We also sometimes take up tasks which should be the responsibility of public authorities. For example, we have been providing personal assistance for people with serious MS thanks to the funding obtained through an EU project. Nonetheless, there is no certainty around what will happen when the project finishes.
How do you keep yourself and other volunteers motivated?
Having to bear the responsibility of providing basic services is definitely a source of stress for our volunteers at the MS society of Zadar. Another problem is the lack of motivated members. I often ask myself what would happen if the few volunteers that are now active would lose energy and quit, as there is none else to replace them. I still feel motivated, since the small victories give me energy, but what would happen if I would need to prioritise my private life or health?

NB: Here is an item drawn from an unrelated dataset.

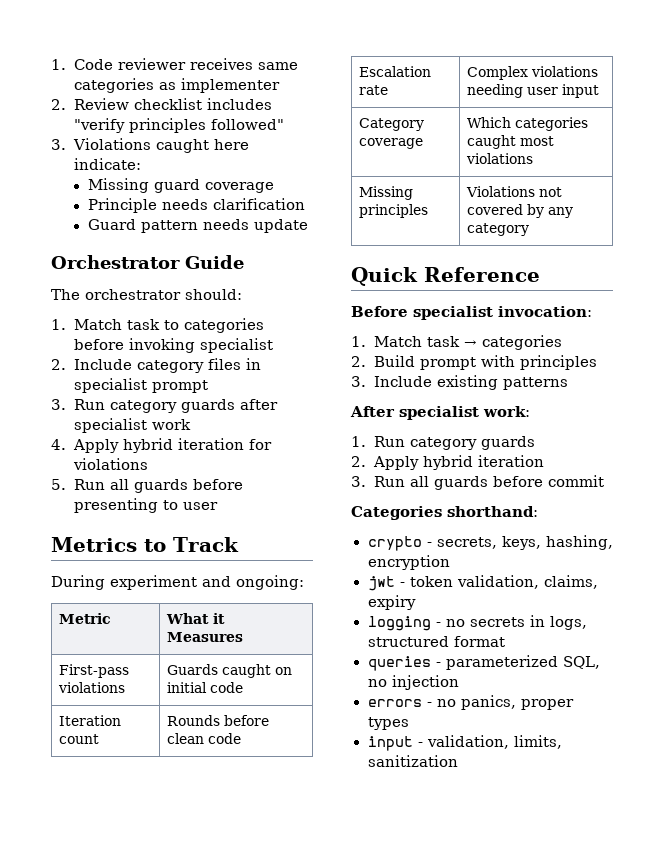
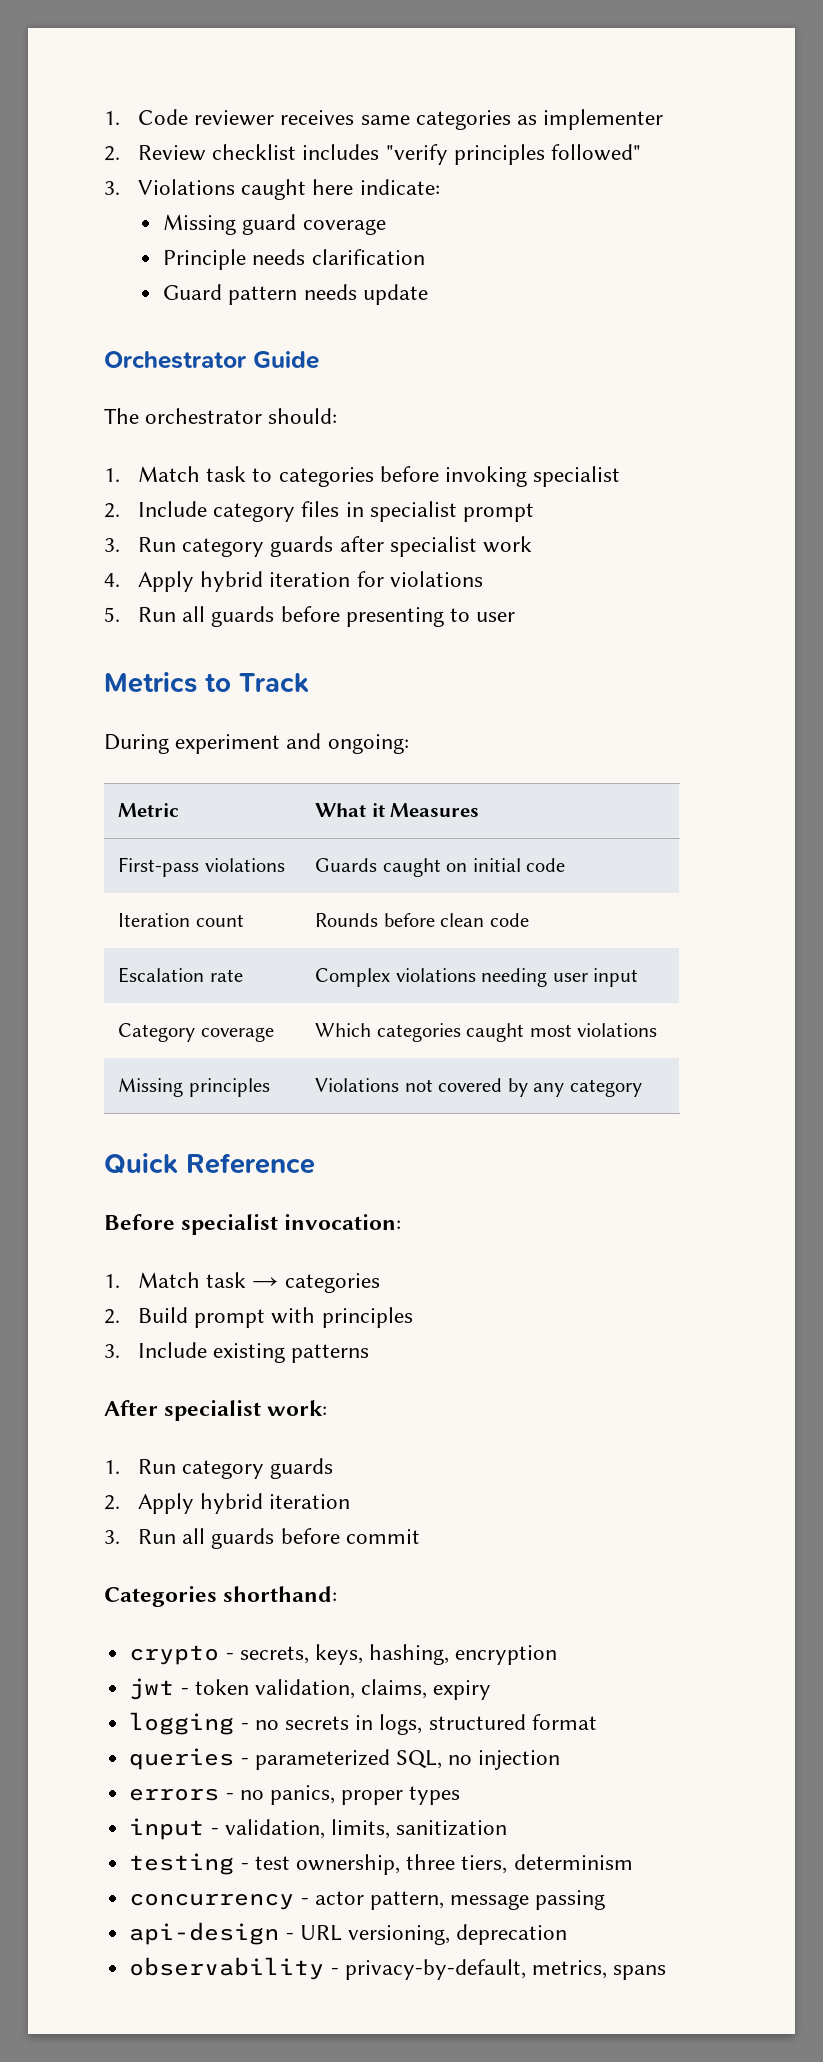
+ testing - test ownership, three tiers, determinism
+ concurrency - actor pattern, message passing
+ api-design - URL versioning, deprecation
+ observability - privacy-by-default, metrics, spans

What is your wish for the future of Europe?
Despite some progress, differences in access to treatment and patients’ rights remain significant across Europe. I believe that the EU should do more to ensure that the rights of people with MS and other medical conditions are respected uniformly across the Union. But I am afraid that instead certain initiatives such as the push for digitalisation in health will widen the gap between countries. Croatia’s health system is too far behind to conform to these standards, and much more basic needs have to be covered before one can talk about digital health.
I hope that Europe can become a place where people with MS can have access to treatment and enjoy a good quality of life, which is our human right. I don’t think it is an unrealistic aim, it can be achieved through tailored support, especially to small countries, and by minimising the differences among EU countries. Listening to people with MS is also crucial to understand our needs and demands.
Talking with Patrik was really eye-opening in terms of understanding how much work is left to do to ensure equality for all European citizens. How can we claim to live in a Union free from discrimination, when people do not have the same access to medical treatment and their fundamental rights are not respected? A health union goes beyond sharing medical data, and should involve creating uniform standards for access to health and for treatment across the EU.